#### DATASET ENTRIES

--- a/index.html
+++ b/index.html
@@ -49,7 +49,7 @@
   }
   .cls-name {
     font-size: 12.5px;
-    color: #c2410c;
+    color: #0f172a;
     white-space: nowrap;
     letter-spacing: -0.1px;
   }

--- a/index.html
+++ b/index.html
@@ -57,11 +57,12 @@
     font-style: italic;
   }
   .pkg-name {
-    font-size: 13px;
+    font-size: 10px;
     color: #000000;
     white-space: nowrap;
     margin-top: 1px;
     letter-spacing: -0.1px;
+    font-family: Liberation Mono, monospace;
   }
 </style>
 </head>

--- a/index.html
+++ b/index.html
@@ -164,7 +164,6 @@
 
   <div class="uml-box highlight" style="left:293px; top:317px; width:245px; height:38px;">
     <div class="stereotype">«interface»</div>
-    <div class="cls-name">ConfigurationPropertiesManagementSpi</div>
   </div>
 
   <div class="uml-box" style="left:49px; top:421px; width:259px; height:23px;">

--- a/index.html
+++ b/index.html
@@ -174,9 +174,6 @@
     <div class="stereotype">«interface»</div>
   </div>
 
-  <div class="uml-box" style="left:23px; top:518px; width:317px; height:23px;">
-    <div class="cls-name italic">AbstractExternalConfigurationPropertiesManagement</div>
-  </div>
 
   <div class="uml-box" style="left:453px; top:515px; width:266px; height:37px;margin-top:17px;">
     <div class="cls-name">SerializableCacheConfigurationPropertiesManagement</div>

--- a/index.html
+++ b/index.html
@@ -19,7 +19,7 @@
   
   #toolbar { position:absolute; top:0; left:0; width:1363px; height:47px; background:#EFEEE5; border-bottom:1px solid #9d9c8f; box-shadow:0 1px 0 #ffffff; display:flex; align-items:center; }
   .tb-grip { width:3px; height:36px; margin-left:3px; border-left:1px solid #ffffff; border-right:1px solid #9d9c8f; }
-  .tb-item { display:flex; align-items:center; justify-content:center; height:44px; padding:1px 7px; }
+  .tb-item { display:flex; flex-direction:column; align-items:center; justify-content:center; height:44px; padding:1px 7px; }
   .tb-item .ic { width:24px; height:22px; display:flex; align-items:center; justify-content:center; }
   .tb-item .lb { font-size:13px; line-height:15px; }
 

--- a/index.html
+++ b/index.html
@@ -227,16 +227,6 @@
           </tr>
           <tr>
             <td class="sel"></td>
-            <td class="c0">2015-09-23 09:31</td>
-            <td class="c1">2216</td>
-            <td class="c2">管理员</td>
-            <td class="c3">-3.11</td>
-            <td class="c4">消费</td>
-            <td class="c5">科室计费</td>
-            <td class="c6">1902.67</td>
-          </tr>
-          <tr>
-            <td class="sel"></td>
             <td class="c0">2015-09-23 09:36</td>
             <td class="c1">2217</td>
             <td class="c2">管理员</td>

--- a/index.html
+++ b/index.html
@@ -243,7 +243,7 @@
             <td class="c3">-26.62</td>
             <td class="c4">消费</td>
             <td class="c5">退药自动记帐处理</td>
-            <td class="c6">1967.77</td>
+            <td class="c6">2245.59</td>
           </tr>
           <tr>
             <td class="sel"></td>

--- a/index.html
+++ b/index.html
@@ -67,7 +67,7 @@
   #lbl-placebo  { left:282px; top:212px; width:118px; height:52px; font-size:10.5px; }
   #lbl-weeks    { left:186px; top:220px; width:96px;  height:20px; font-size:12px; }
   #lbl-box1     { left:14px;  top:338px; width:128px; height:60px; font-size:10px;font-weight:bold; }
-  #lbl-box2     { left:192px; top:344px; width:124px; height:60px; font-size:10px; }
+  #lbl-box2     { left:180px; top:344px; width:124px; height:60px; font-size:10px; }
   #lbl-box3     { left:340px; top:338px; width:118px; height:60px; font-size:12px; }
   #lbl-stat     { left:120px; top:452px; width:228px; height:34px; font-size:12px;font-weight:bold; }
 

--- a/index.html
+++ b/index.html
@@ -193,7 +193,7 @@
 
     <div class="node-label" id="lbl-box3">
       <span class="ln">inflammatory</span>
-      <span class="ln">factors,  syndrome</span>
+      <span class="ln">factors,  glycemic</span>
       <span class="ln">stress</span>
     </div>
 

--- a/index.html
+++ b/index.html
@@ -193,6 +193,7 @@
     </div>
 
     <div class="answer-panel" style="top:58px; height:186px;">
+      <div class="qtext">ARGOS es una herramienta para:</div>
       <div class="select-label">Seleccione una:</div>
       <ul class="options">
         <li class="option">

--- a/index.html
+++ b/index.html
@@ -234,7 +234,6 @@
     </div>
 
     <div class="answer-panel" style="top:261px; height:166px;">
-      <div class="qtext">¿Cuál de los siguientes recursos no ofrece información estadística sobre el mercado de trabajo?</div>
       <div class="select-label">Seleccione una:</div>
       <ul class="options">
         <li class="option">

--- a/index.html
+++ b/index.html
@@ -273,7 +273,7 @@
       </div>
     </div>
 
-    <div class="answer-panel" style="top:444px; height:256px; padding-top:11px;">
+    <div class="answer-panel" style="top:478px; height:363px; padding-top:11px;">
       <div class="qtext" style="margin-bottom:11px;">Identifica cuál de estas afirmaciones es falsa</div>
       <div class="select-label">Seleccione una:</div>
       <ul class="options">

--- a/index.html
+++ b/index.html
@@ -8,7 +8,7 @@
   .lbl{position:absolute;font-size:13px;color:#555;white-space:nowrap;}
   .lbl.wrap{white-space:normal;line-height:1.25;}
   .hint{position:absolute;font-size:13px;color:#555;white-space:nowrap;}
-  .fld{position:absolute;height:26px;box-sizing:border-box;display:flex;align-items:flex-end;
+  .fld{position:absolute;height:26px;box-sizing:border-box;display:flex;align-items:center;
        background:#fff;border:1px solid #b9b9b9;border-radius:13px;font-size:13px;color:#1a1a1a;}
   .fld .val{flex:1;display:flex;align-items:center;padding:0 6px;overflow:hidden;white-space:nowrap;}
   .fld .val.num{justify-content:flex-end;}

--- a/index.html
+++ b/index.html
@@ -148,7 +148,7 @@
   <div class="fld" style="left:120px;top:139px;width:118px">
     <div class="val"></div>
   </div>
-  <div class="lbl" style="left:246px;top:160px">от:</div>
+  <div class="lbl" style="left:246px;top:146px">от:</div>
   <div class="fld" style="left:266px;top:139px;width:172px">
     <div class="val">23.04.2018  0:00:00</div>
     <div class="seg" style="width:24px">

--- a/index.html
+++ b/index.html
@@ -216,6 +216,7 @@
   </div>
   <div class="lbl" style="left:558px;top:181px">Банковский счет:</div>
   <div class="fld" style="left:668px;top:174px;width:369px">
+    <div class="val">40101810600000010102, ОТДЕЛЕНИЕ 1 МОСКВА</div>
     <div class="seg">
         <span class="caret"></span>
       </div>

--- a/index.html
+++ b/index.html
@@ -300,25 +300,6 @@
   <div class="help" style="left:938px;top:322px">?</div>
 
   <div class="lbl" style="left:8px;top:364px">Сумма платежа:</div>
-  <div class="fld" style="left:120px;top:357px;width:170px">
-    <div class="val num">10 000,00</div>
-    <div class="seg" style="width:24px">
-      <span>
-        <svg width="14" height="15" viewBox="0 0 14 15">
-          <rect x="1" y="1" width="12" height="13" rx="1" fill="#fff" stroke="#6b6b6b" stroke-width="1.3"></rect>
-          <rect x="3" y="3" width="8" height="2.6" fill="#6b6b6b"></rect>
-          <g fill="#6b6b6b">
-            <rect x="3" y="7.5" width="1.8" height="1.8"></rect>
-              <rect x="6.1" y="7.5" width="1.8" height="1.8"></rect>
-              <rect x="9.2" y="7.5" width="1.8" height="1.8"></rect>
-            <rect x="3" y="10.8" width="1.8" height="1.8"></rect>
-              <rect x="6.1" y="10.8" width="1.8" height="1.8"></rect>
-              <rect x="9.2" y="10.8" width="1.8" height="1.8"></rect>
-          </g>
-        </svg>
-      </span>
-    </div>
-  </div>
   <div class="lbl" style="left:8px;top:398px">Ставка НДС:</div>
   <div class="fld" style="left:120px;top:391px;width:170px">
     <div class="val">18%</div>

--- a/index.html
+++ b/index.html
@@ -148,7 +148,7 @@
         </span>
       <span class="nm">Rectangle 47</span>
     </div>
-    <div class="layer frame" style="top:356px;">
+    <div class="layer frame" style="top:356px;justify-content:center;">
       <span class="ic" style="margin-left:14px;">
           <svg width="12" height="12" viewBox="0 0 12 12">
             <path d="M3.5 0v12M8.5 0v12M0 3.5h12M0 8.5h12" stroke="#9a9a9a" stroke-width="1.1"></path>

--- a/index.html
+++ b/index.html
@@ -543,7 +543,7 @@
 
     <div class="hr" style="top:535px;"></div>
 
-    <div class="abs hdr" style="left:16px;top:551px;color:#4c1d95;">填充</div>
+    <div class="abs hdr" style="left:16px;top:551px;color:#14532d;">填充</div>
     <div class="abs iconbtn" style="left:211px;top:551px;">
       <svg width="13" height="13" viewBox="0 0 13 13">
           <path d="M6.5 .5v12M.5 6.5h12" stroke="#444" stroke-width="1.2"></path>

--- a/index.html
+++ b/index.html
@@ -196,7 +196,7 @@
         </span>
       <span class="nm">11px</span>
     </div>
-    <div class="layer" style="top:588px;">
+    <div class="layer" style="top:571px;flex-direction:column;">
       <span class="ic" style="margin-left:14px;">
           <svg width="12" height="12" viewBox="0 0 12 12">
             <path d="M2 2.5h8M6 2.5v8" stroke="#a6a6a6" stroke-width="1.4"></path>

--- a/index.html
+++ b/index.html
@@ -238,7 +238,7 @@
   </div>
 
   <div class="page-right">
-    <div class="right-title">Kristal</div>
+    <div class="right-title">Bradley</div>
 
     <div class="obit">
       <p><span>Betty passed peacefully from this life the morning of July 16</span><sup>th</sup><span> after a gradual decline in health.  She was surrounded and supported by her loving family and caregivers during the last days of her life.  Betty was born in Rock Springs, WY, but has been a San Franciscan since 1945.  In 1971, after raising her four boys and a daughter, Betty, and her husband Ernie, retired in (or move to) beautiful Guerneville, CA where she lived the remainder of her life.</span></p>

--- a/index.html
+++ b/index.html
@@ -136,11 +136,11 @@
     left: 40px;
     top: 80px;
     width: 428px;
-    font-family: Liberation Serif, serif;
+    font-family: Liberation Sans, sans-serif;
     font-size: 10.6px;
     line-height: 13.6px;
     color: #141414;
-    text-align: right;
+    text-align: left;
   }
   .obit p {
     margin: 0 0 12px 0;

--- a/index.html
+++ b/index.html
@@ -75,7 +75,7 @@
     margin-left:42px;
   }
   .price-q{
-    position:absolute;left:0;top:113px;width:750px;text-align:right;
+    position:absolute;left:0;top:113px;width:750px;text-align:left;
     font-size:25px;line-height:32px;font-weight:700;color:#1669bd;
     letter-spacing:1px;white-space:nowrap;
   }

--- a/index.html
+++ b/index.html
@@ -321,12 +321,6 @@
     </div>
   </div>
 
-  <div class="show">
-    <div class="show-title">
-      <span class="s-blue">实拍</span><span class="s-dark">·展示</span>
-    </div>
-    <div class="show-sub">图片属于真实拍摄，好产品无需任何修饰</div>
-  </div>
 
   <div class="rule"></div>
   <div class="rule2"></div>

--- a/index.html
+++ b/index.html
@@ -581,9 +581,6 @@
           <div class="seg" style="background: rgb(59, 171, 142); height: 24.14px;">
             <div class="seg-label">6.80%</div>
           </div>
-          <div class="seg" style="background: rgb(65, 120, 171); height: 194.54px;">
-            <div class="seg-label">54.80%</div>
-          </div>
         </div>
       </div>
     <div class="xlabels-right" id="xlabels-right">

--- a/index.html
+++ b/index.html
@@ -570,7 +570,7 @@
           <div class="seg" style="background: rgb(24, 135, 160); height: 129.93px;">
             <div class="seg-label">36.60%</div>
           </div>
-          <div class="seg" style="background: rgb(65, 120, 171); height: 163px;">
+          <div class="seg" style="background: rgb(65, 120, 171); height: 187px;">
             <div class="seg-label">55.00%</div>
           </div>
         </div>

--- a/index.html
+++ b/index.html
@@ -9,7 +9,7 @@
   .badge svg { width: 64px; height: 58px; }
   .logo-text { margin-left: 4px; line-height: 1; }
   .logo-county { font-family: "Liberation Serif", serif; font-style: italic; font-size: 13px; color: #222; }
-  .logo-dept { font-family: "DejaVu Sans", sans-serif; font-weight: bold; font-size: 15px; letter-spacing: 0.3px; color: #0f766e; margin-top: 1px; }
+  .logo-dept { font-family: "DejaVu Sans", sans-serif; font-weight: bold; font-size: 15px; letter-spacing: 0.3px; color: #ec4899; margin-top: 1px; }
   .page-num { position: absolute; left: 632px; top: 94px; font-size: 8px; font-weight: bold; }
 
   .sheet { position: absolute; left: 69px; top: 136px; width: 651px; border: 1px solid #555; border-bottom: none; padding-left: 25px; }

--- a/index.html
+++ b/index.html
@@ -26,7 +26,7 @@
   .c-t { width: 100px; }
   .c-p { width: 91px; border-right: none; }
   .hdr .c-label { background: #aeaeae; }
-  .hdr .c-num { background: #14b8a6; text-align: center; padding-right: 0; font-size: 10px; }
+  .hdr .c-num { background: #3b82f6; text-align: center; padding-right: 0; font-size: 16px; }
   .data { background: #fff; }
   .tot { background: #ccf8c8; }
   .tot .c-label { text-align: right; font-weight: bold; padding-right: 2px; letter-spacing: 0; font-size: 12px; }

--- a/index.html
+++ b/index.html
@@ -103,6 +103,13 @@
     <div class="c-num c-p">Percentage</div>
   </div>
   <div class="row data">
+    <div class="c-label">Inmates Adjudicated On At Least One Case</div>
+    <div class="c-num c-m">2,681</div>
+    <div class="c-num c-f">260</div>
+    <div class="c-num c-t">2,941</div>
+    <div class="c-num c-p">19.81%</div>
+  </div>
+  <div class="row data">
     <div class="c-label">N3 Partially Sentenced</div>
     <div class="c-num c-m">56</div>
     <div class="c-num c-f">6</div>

########

REQUIREMENT: Write down again the exact lines running from the beginning of the data to the line containing "-164,7 +164,6 @@", with both ends included.

ANSWER BOX:
--- a/index.html
+++ b/index.html
@@ -49,7 +49,7 @@
   }
   .cls-name {
     font-size: 12.5px;
-    color: #c2410c;
+    color: #0f172a;
     white-space: nowrap;
     letter-spacing: -0.1px;
   }

--- a/index.html
+++ b/index.html
@@ -57,11 +57,12 @@
     font-style: italic;
   }
   .pkg-name {
-    font-size: 13px;
+    font-size: 10px;
     color: #000000;
     white-space: nowrap;
     margin-top: 1px;
     letter-spacing: -0.1px;
+    font-family: Liberation Mono, monospace;
   }
 </style>
 </head>

--- a/index.html
+++ b/index.html
@@ -164,7 +164,6 @@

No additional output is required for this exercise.